Saat terjadi pergesekan antara pemeluk Budha – termasuk para biksu – yang mengangkat senjata melawan Muslim, Pemerintah Myanmar hanya berdiam diri.

Laporan Global Post tentang pecahnya kekerasan sektarian lain di Myanmar pekan ini yang menyebabkan “ribuan orang kehilangan rumah dan lebih dari 50 orang dipastikan tewas. Sementara gambar video dan foto yang diambil di tempat kejadian oleh media dan lembaga lokal menunjukkan bahwa tiga hari kerusuhan itu telah mengubah kota Meiktila yang terletak di selatan Mandalay dari ibukota Myanmar menjadi zona perang dimana rumah-rumah, masjid-masjid terbakar dan mayat-mayat manusia tidak bisa dikenali lagi. ”

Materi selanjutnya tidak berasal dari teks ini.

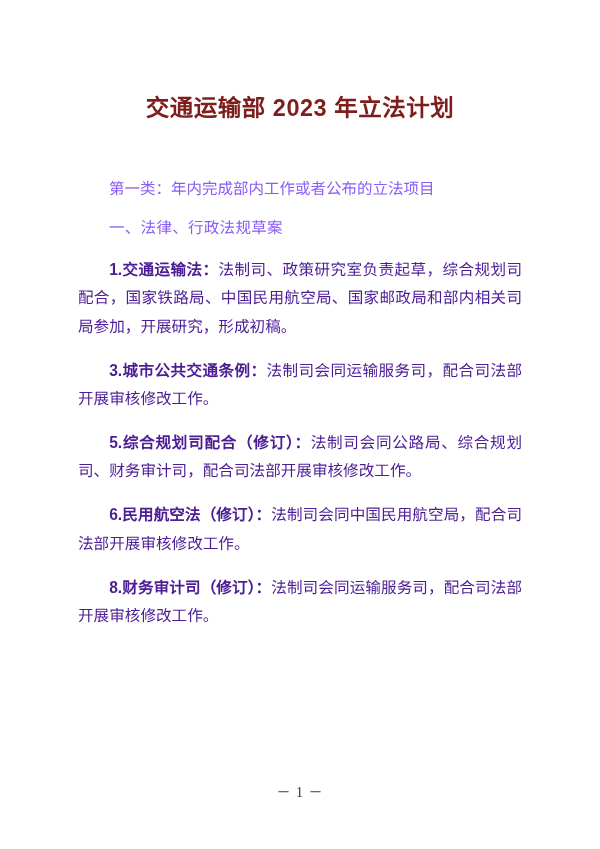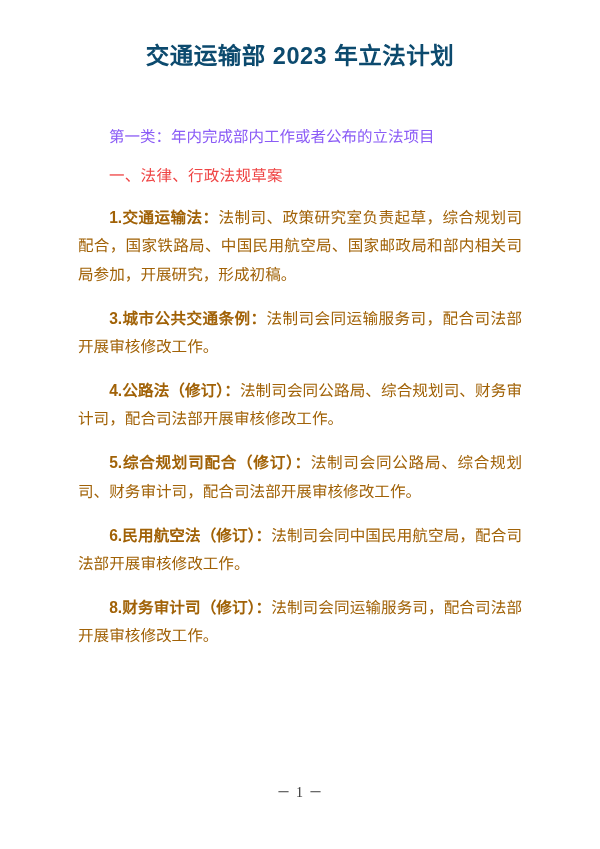--- a/index.html
+++ b/index.html
@@ -24,46 +24,46 @@
     top: 0;
     width: 444px;
     height: 849px;
   }
   .doc-title {
     text-align: center;
     font-family: "Liberation Sans", "DejaVu Sans", sans-serif;
     font-weight: bold;
     font-size: 23.5px;
     letter-spacing: 0.5px;
-    color: #0c4a6e;
-    margin-top: 40px;
+    color: #7f1d1d;
+    margin-top: 92px;
     margin-bottom: 0;
     line-height: 1.4;
   }
   .section-head {
     font-family: "Liberation Sans", "DejaVu Sans", sans-serif;
     font-size: 15.5px;
     color: #8b5cf6;
     margin-top: 52px;
     text-indent: 2em;
     line-height: 1.55;
   }
   .sub-head {
     font-family: Liberation Sans, sans-serif;
     font-size: 15.5px;
-    color: #ef4444;
+    color: #8b5cf6;
     margin-top: 9px;
     text-indent: 2em;
     line-height: 1.55;
     letter-spacing: 0.3px;
   }
   .para {
     font-family: "Liberation Sans", "DejaVu Sans", sans-serif;
     font-size: 15.6px;
-    color: #a16207;
+    color: #4c1d95;
     line-height: 1.82;
     margin-top: 9px;
     text-indent: 2em;
     text-align: justify;
     text-justify: inter-ideograph;
   }
   .para .lead {
     font-weight: bold;
   }
   .page-number {
@@ -92,23 +92,20 @@
 
     <p class="para">
       <span class="lead">1.</span><span class="lead">交通运输法：</span><span>法制司、政策研究室负责起草，综合规划司配合，国家铁路局、中国民用航空局、国家邮政局和部内相关司局参加，开展研究，形成初稿。</span>
     </p>
 
 
     <p class="para">
       <span class="lead">3.</span><span class="lead">城市公共交通条例：</span><span>法制司会同运输服务司，配合司法部开展审核修改工作。</span>
     </p>
 
-    <p class="para">
-      <span class="lead">4.</span><span class="lead">公路法（修订）：</span><span>法制司会同公路局、综合规划司、财务审计司，配合司法部开展审核修改工作。</span>
-    </p>
 
     <p class="para">
       <span class="lead">5.</span><span class="lead">综合规划司配合（修订）：</span><span>法制司会同公路局、综合规划司、财务审计司，配合司法部开展审核修改工作。</span>
     </p>
 
     <p class="para">
       <span class="lead">6.</span><span class="lead">民用航空法（修订）：</span><span>法制司会同中国民用航空局，配合司法部开展审核修改工作。</span>
     </p>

Bagaimana komentar langsung tentang kekerasan itu ? Radio Free Asia mengatakan:
Sebagian orang percaya bahwa itu adalah persaingan bisnis yang sengit antara kaum Muslim dan Buddha di kota yang telah memberikan kontribusi terhadap kekerasan.

Lebih khusus lagi …
… Adalah karena pertengkaran antara pemilik sebuah toko emas yang muslim dan seorang warga Buddha dan istrinya yang pergi ke sana untuk menjual pin rambut terbuat dari emas, kata satu sumber polisi.
Perdebatan terjadi ketika barang yang hendak dijual itu kononnya rusak ketika sedang diperiksa keasliannya oleh pandai emas.

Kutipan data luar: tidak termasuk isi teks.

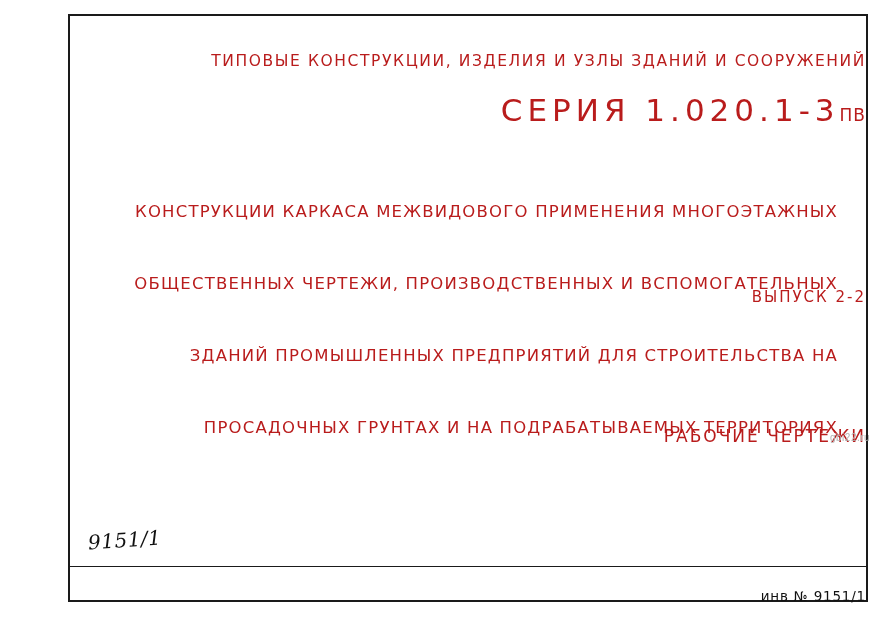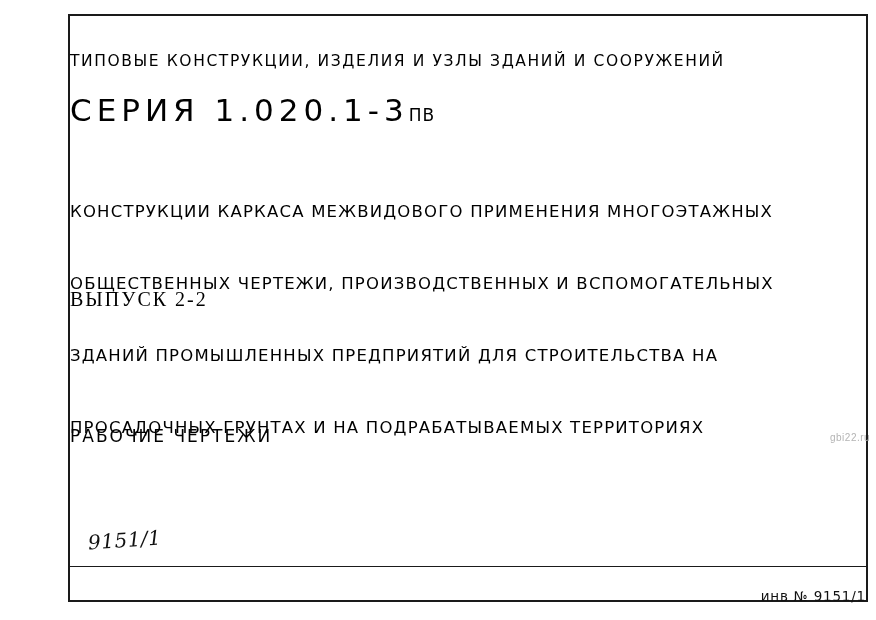--- a/index.html
+++ b/index.html
@@ -57,24 +57,24 @@
     background: #1a1a1a;
   }
   .content {
     position: absolute;
     left: 70px;
     top: 16px;
     width: 796px;
     height: 548px;
   }
   .txt {
-    color: #000000;
+    color: #b91c1c;
     letter-spacing: 1.2px;
     white-space: pre;
-    text-align: left;
+    text-align: right;
   }
   .line1 {
     position: absolute;
     top: 36px;
     left: 0;
     width: 796px;
     font-size: 15.5px;
     letter-spacing: 1.6px;
   }
   .series {
@@ -97,23 +97,22 @@
     width: 768px;
     font-size: 16.5px;
     line-height: 24px;
     letter-spacing: 1.2px;
   }
   .issue {
     position: absolute;
     top: 272px;
     left: 0;
     width: 796px;
-    font-size: 20px;
+    font-size: 15px;
     letter-spacing: 2px;
-    font-family: Liberation Serif, serif;
   }
   .subject {
     position: absolute;
     top: 316px;
     left: 0;
     width: 796px;
     font-size: 16px;
     line-height: 23px;
     letter-spacing: 1.2px;
   }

Ketegangan yang muncul pada kedua pihak yang dimulai dari tawar-menawar harga atas barang itu dan kononnya orang-orang di toko itu mengalahkan sang pelanggan, menyebabkan kegemparan di pertokoan itu, kata sumber itu.

Ketika kedua orang penduduk desa itu terluka, para simpatisan membakar toko tukang emas sehingga memicu kerusuhan massal, menurut sumber itu ….

“Masalah ini meletus karena masalah bisnis bercampur dengan agama,” kata Pinnyasiha, seorang biksu Budha Myanmar yang terkemuka yang dikenal sebagai Shwe Nya Wa Sayadaw. … Ditambah lagi dengan laporan yang tidak jelas bahwa konon ada seorang biksu Buddha terbunuh.

Emosi kaum Muslim di Myanmar masih tinggi karena “nasib Muslim Rohingya, yang dikatakan oleh kelompok HAM menanggung beban kekerasan di Rakhine pada bulan Juni dan Oktober tahun lalu yang telah menewaskan sedikitnya 180 orang dan puluhan ribu orang kehilangan rumah.”

Sebagai buntut dari insiden terbaru ini, pemerintah menyerukan keadaan darurat. Namun aparat keamanan melakukan sedikit atau tidak melakukan apapun untuk menghentikan serangan. Global Post mengatakan lagi.
… beberapa biksu secara terbuka menyerukan pemboikotan bisnis milik kaum Muslim – dimana atas seruan itu – tetapi pemerintah tidak mengambil tindakan sama sekali.

Lebih buruk lagi …
Myint Than, seorang saksi mata yang melihat tubuh-tubuh manusia yang hangus di kota itu kemarin, mengatakan bahwa polisi hanya berdiam diri ketika terjadi serangan pembakaran dan pembunuhan selama beberapa hari terakhir.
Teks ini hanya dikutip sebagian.